At what point did you make the transition from comedy clubs to theaters?

That took a while. I've been doing theaters now for about ten years, so I did comedy clubs for many years. At first when you go out on the road you're playing bars that have comedy night and comedy clubs. I'd perform anywhere that would give me sixty dollars. I better not put that amount out there, then people will go "oh I didn't realize we could pay him only sixty dollars." I'm at the hundred dollar level now. If you want me, you better have a hundred dollars in cash. When you first start, you perform wherever you can get on stage and make a few dollars. You just gradually work your way up. It got to where I felt like I was putting enough people in these seats where maybe it was better to just go to a city for one night than it was to go to a city for four nights, and that's when we made the move.

Have you ever thought about doing a run of club shows?

I did that a few years ago to re-experience it, if you will. It was fun on one level, but you get to a point where it's hard to go back. I felt like when you go to a grade school and you see how tiny those desks are and you go "man, I used to sit in those." It's sort of like that when you go to a comedy club and go "man, I used to live in here." I used to live in this world, and I like being able to take advantage of what I've earned. The thing I do miss about the comedy clubs is the camaraderie of hanging around with other comedians. It's fun to hang with people who do what you do.

Is there any venue you haven't played yet that you would like to play?

I would love to play at the South Pole, if I could get enough people together to go down there and build a stage. I want it to be worth my while. I'd want at least a thousand people. I'm just throwing that out there, if somebody wants to put together a South Pole show, I'm open to it. That would actually be a wonderful special, the South Pole Comedy Special.
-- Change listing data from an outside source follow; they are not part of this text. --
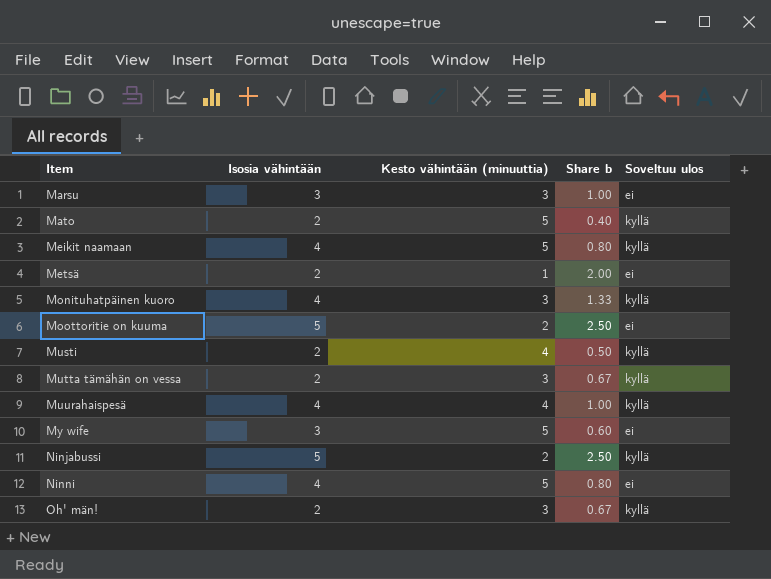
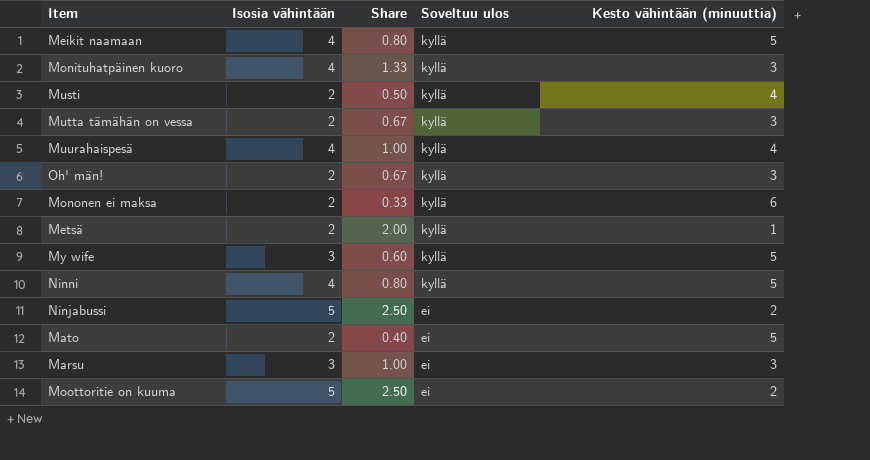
row order: Item ascending -> Soveltuu ulos descending
column name: Share b -> Share
column Kesto vähintään (minuuttia) | position: 3 -> 5
row Mononen ei maksa: none -> 2 | 0.33 | kyllä | 6
Metsä | Soveltuu ulos: ei -> kyllä
My wife | Soveltuu ulos: ei -> kyllä
Ninni | Soveltuu ulos: ei -> kyllä
Ninjabussi | Soveltuu ulos: kyllä -> ei
Mato | Soveltuu ulos: kyllä -> ei

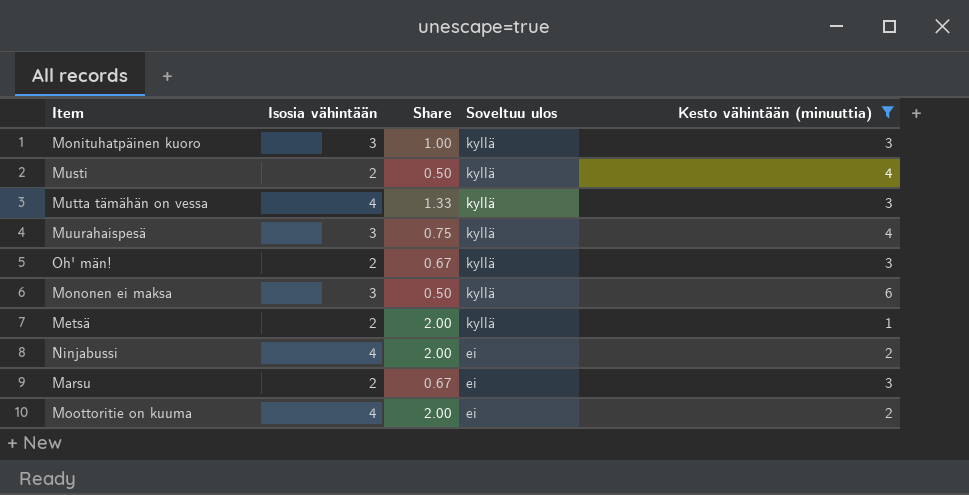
filter: none -> Kesto vähintään (minuuttia) != 5
Monituhatpäinen kuoro | Isosia vähintään: 4 -> 3
Monituhatpäinen kuoro | Share: 1.33 -> 1.00
Mutta tämähän on vessa | Isosia vähintään: 2 -> 4
Mutta tämähän on vessa | Share: 0.67 -> 1.33
Muurahaispesä | Isosia vähintään: 4 -> 3
Muurahaispesä | Share: 1.00 -> 0.75
Mononen ei maksa | Isosia vähintään: 2 -> 3
Mononen ei maksa | Share: 0.33 -> 0.50
Ninjabussi | Isosia vähintään: 5 -> 4
Ninjabussi | Share: 2.50 -> 2.00
Marsu | Isosia vähintään: 3 -> 2
Marsu | Share: 1.00 -> 0.67
Moottoritie on kuuma | Isosia vähintään: 5 -> 4
Moottoritie on kuuma | Share: 2.50 -> 2.00

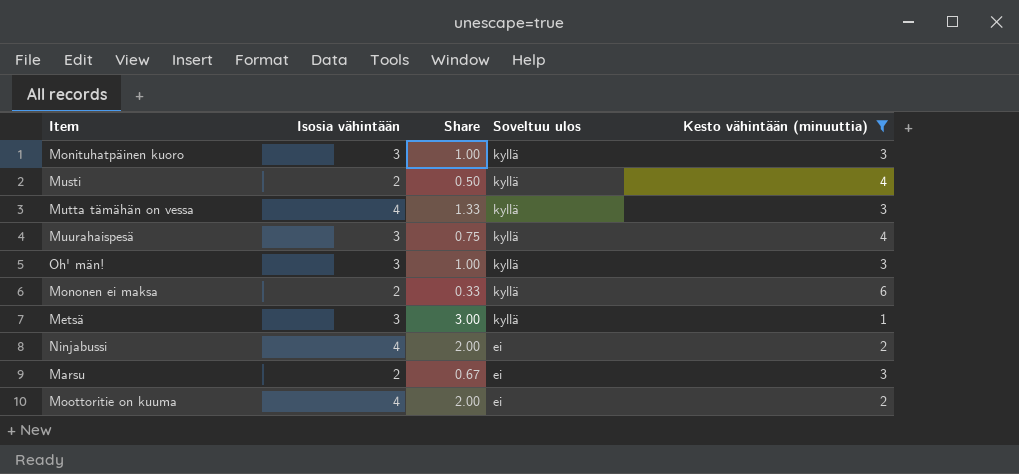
Oh' män! | Isosia vähintään: 2 -> 3
Oh' män! | Share: 0.67 -> 1.00
Mononen ei maksa | Isosia vähintään: 3 -> 2
Mononen ei maksa | Share: 0.50 -> 0.33
Metsä | Isosia vähintään: 2 -> 3
Metsä | Share: 2.00 -> 3.00

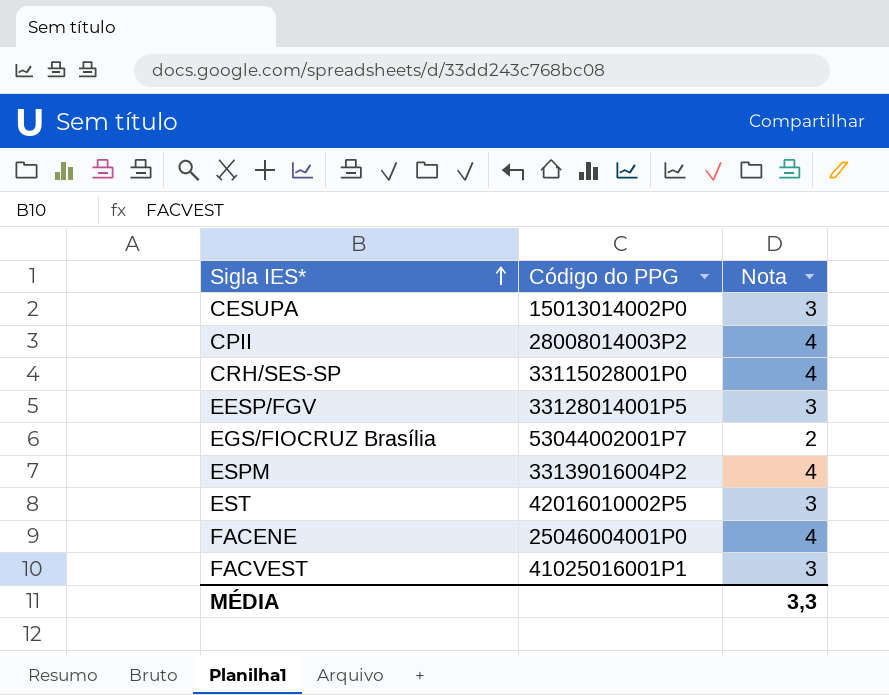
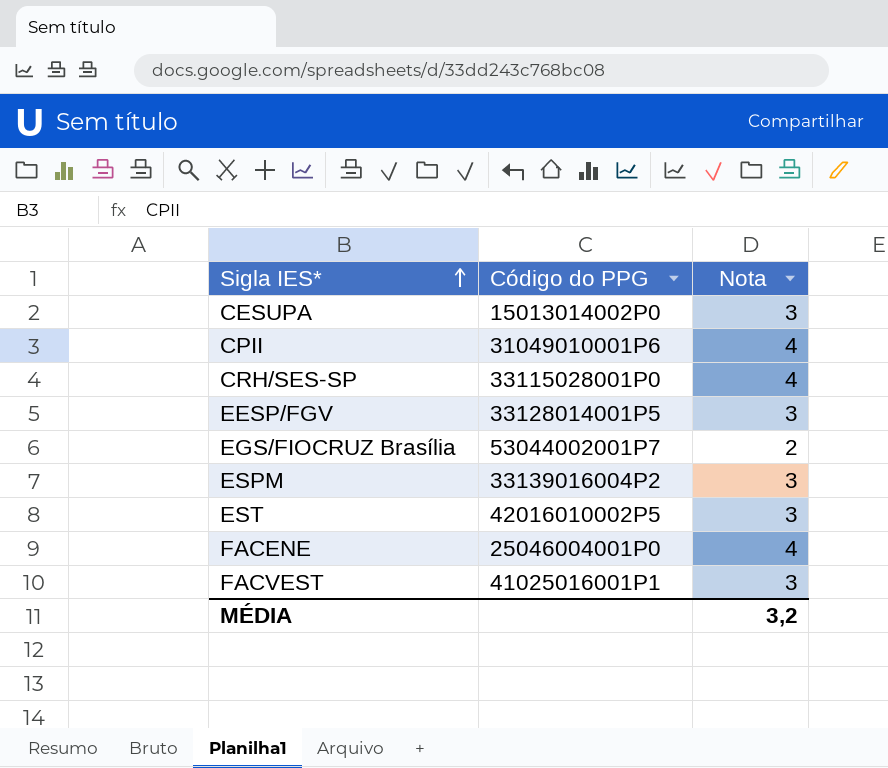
CPII | Código do PPG: 28008014003P2 -> 31049010001P6
ESPM | Nota: 4 -> 3
MÉDIA | Nota: 3,3 -> 3,2

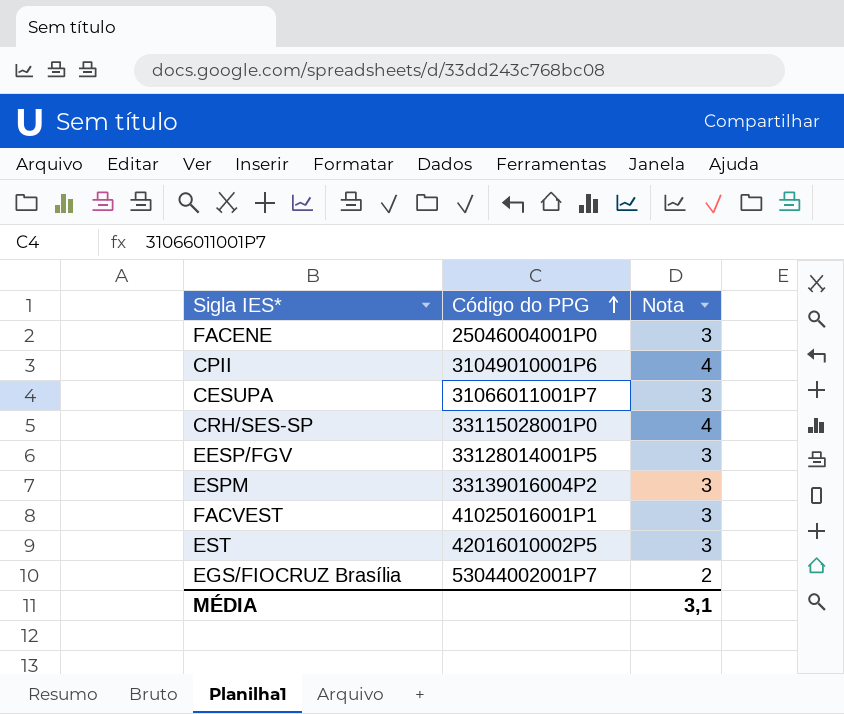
row order: Sigla IES* ascending -> Código do PPG ascending
FACENE | Nota: 4 -> 3
CESUPA | Código do PPG: 15013014002P0 -> 31066011001P7
MÉDIA | Nota: 3,2 -> 3,1

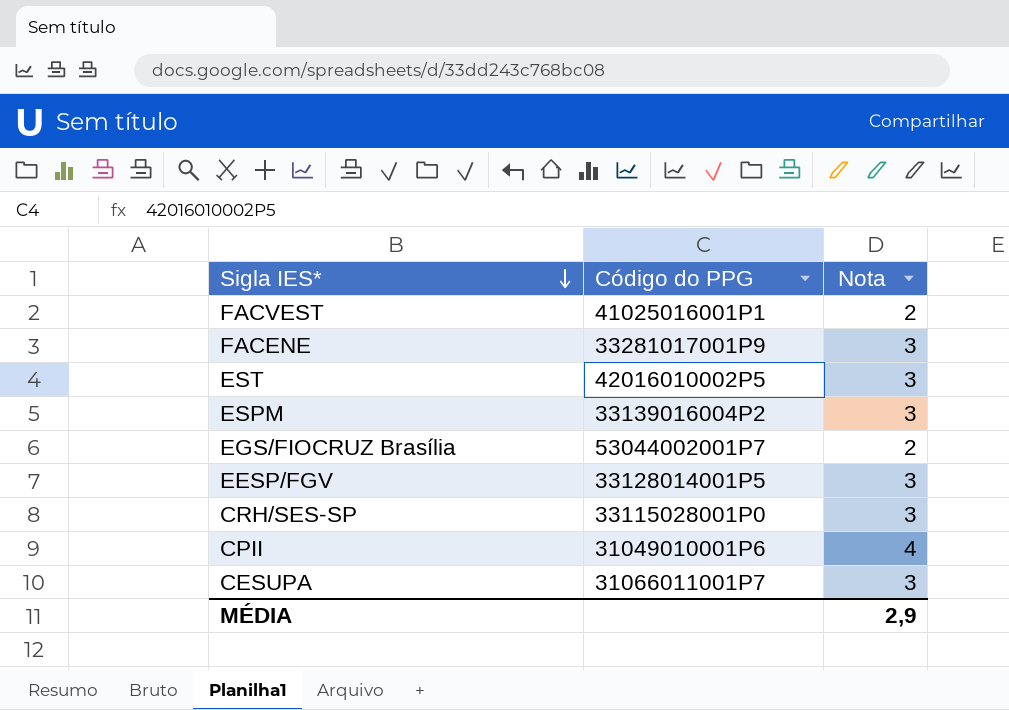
row order: Código do PPG ascending -> Sigla IES* descending
FACVEST | Nota: 3 -> 2
FACENE | Código do PPG: 25046004001P0 -> 33281017001P9
CRH/SES-SP | Nota: 4 -> 3
MÉDIA | Nota: 3,1 -> 2,9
Do some people come to your comedy because it's clean, and then discover you're not what they expected?

The clean label is weird for me. It's like a double-edged sword. I never describe myself as a clean comedian, that's what other people like to do. If people don't know what I do, and they just see the clean word, I think they conjure up the wrong image of what I'm all about. I'm not going around the country doing a kiddie show. I'm not on stage twisting balloon animals for kids. Lately, especially since I did my last special, I'm playing around with stuff that is a departure for me. I have a couple of jokes about gun control, and foreign policy, and politics. Clean is so important to other people, much more than it is to me.

Do you have networks, or places like Netflix, approaching you to work on anything?

Not really. If you could make an analogy of Hollywood of being a big giant eye, I'm right in the blind spot. I'm right in that little area that they can't see. I don't know why, I've scratched my head for years, but I've never been the flavor of the month. In fact I've gone into network meetings where you can tell the moment you walk in that they didn't know who you were fifteen minutes before the meeting. I've seen my disc like in the pop-out thing in a network meeting. You know they just watched my special ten minutes before just so they could get themselves familiar.

Do you ever think about bringing back that mullet from your first Showtime special?

It's weird, back when I had that hair style it wasn't called that. At the time I would have to go "I want it short on the sides around the ears, and I want it long in the back and long on the top." Man if I could get in a time machine and go back and walk into a Supercuts and go "mullet, give me a mullet," I would have saved a lot of time. I would probably be a lot more successful. I would have had a lot more time to write jokes but I had to describe my hairstyle. That's what held me back.